What to produce: Find how many lines of the following entries contain "order". Reply with the number alone.

[Dataset extract — start]

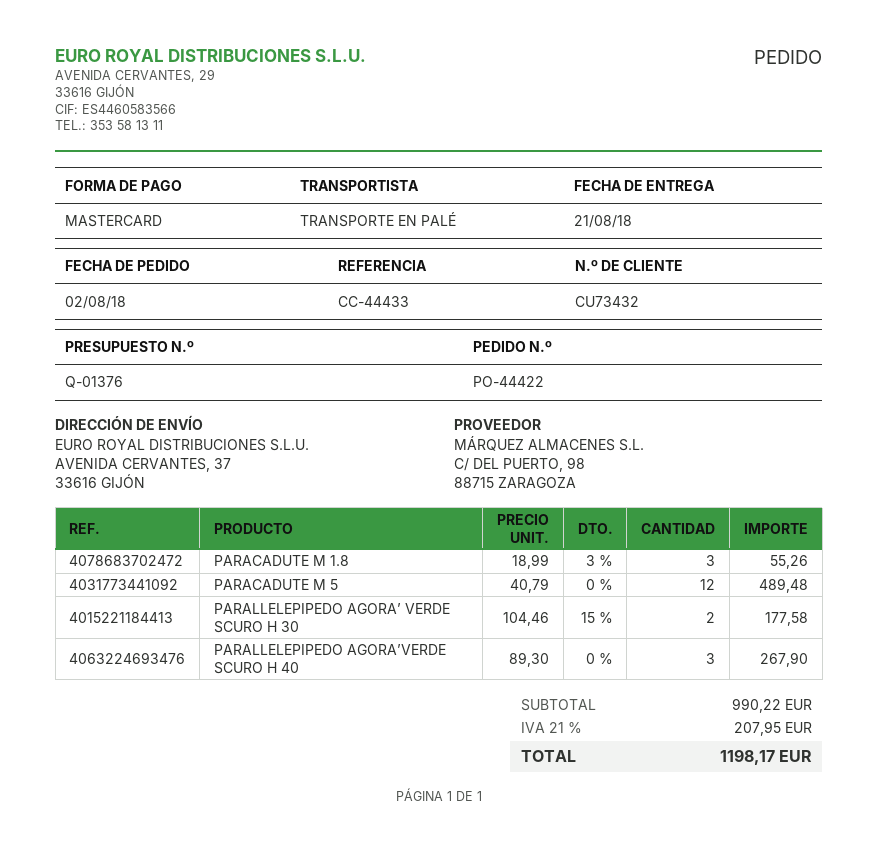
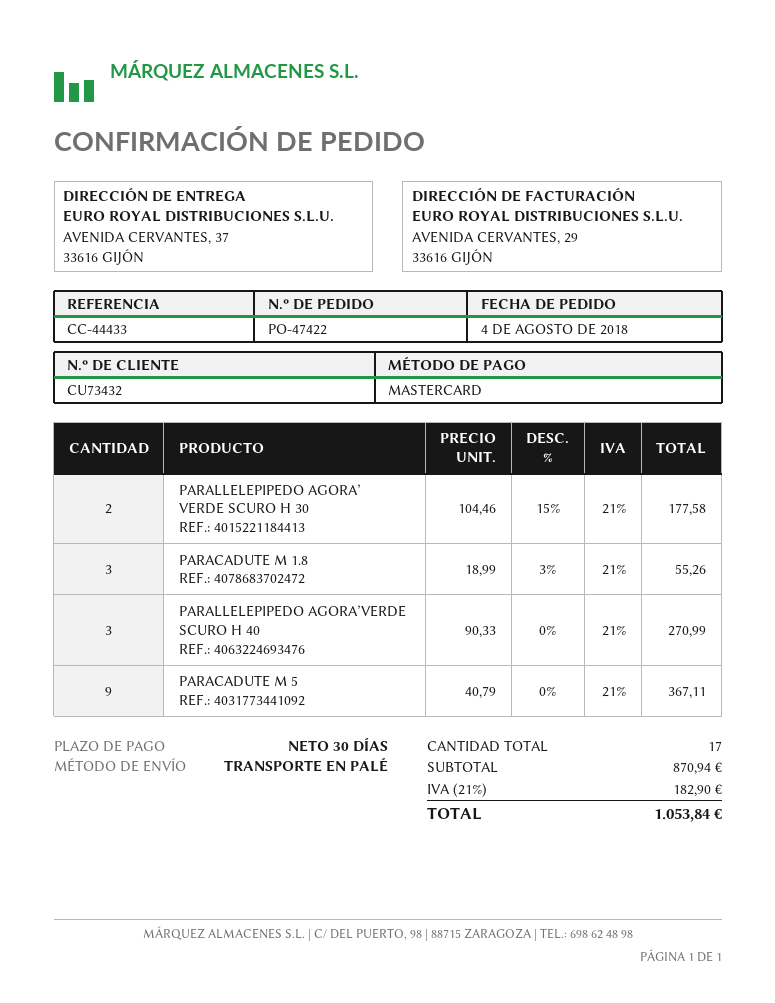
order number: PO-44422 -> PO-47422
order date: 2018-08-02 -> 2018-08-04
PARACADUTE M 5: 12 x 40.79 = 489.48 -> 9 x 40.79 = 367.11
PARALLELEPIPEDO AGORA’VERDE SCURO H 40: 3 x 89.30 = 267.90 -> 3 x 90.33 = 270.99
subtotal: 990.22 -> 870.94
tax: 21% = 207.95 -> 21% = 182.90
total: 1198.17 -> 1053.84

[Dataset extract — finish]

Solution to this problem: 2